11 minute read

Anthoer book summary/review!

Layout of the Whole Book

The book is arranged into these parts:

  1. Fundamental ideas that underpin the design of data-intensive applications.
    • What we’re actually trying to achieve: reliability, scalability, and maintainability; how we need to think about them; and how we can achieve them.
    • Comparisons of different data models and query languages
    • Storage engines how databases arrange data on disk so that we can find it again efficiently.
    • Encoding and evolution of schemas over time.
  2. Distributed Data
    • Replication, partitioning/sharding
    • Transactions
    • Consistency and consensus
    • Batching
    • Streaming

This blog post only talks about part 1.

Data Models and Query Languages

The book talks about various query languages other than SQL which can be referred from the book so we are not going to talk about them here. Essentially there are a few general-purpose data models for data storage and querying including relational model (SQL), the document model like JSON and XML (NoSQL), and graph-based model. The idea is that relational model is good at modeling relations (called tables in SQL), where each relation is an unordered collection of tuples (rows in SQL); the document model is good at modeling documents or “objects” in programming; when it comes to many-to-one and many-to-many relationships, graph-based model does the best job.

Storage and Retrieval

SSTables and LSM-Trees

SSTable stands for Sorted String Table. The idea is that we keep an in-memory table where every key is mapped to a byte offset in the data file. Whenever you append a new key-value pair to the file, you also update the table to reflect the offset of the data you just wrote (this works both for inserting new keys and for updating existing keys). When you want to look up a value, use the table to find the offset in the data file, seek to that location, and read the value. It’s basically an append-only log. The key idea is that the sequence of key-value pairs is sorted by key.

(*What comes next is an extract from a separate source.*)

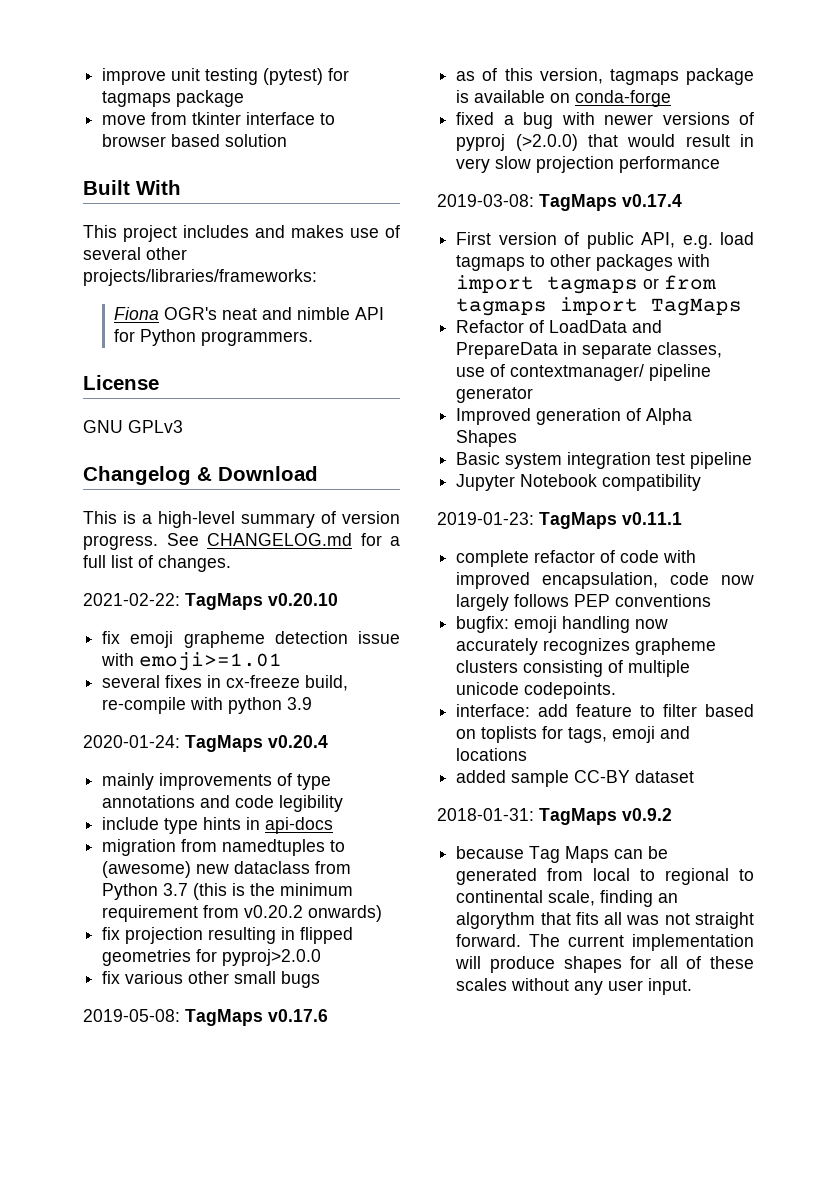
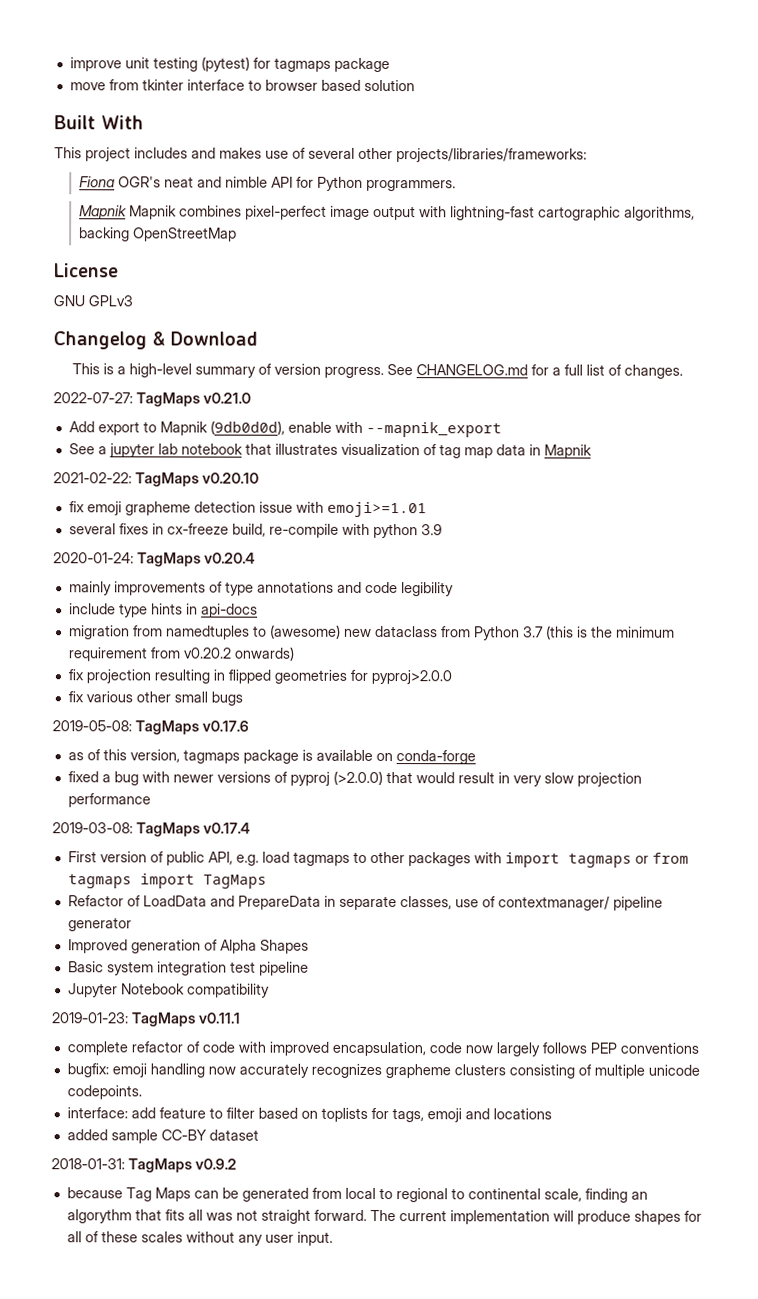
+ Mapnik Mapnik combines pixel-perfect image output with lightning-fast cartographic algorithms, backing OpenStreetMap
+ 2022-07-27: TagMaps v0.21.0
+ Add export to Mapnik (9db0d0d), enable with --mapnik_export
+ See a jupyter lab notebook that illustrates visualization of tag map data in Mapnik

How do you get your data to be sorted by key in the first place? Use a balanced BST!

We can now make our storage engine work as follows:

  • When a write comes in, add it to an in-memory balanced tree data structure (for example, a red-black tree). This in-memory tree is sometimes called a memtable.
  • When the memtable gets bigger than some threshold—typically a few megabytes—write it out to disk as an SSTable file. This can be done efficiently because the tree already maintains the key-value pairs sorted by key. The new SSTable file becomes the most recent segment of the database. While the SSTable is being written out to disk, writes can continue to a new memtable instance.
  • In order to serve a read request, first try to find the key in the memtable, then in the most recent on-disk segment, then in the next-older segment, etc.
  • From time to time, run a merging and compaction process in the background to combine segment files and to discard overwritten or deleted values.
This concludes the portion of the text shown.